• _DIRECTIONS_:
Retrieve every line of the data holding the word "Parfum".
═════ EXERCISE DATA ═════
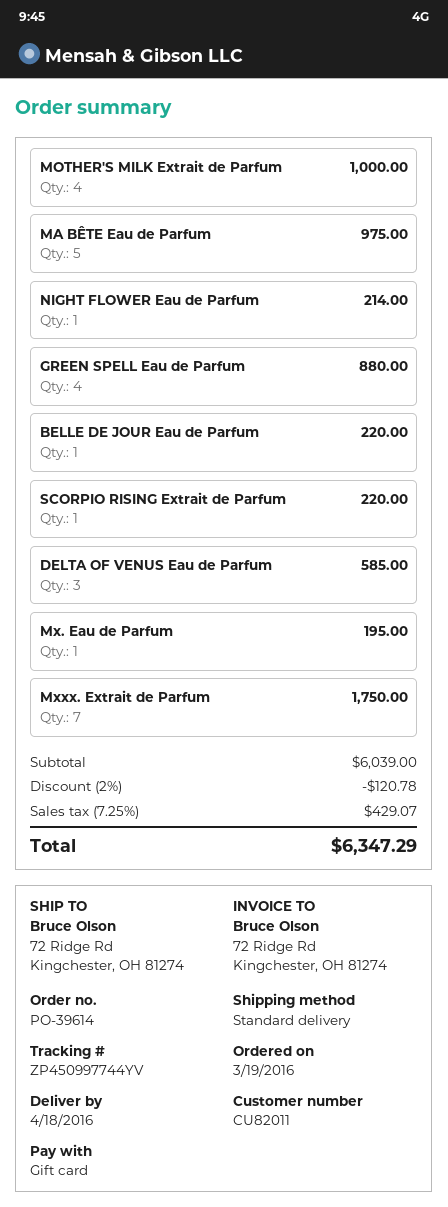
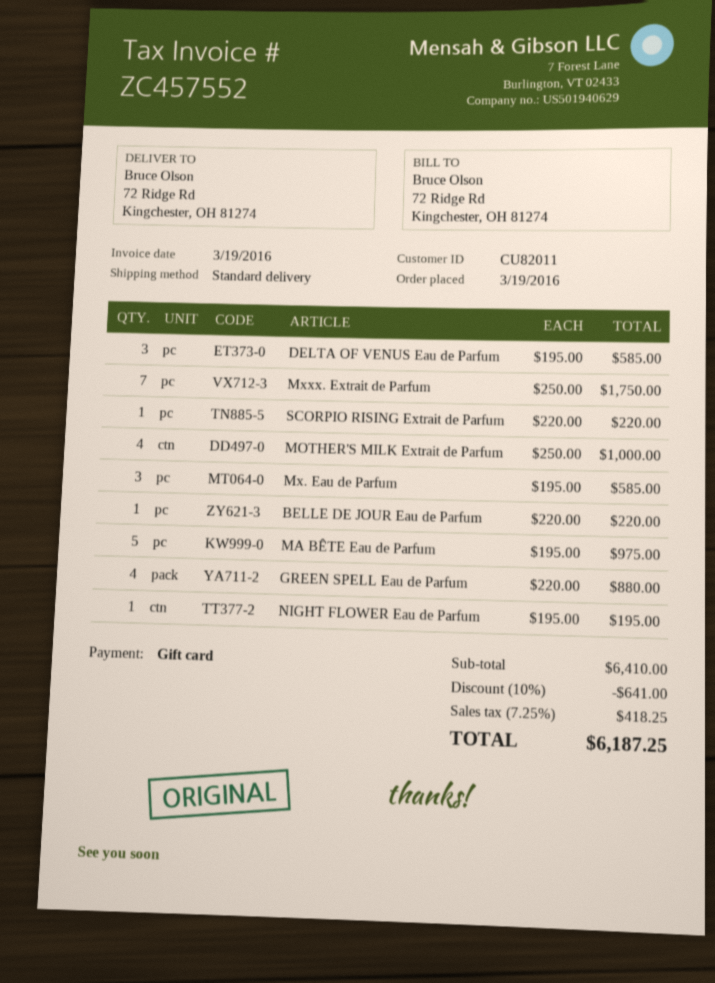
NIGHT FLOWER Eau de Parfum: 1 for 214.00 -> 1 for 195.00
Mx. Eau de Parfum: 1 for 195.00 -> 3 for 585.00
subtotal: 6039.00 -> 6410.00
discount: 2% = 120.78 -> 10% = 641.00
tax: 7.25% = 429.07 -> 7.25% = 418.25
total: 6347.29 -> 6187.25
═════
• _ANSWER BOX_:
NIGHT FLOWER Eau de Parfum: 1 for 214.00 -> 1 for 195.00
Mx. Eau de Parfum: 1 for 195.00 -> 3 for 585.00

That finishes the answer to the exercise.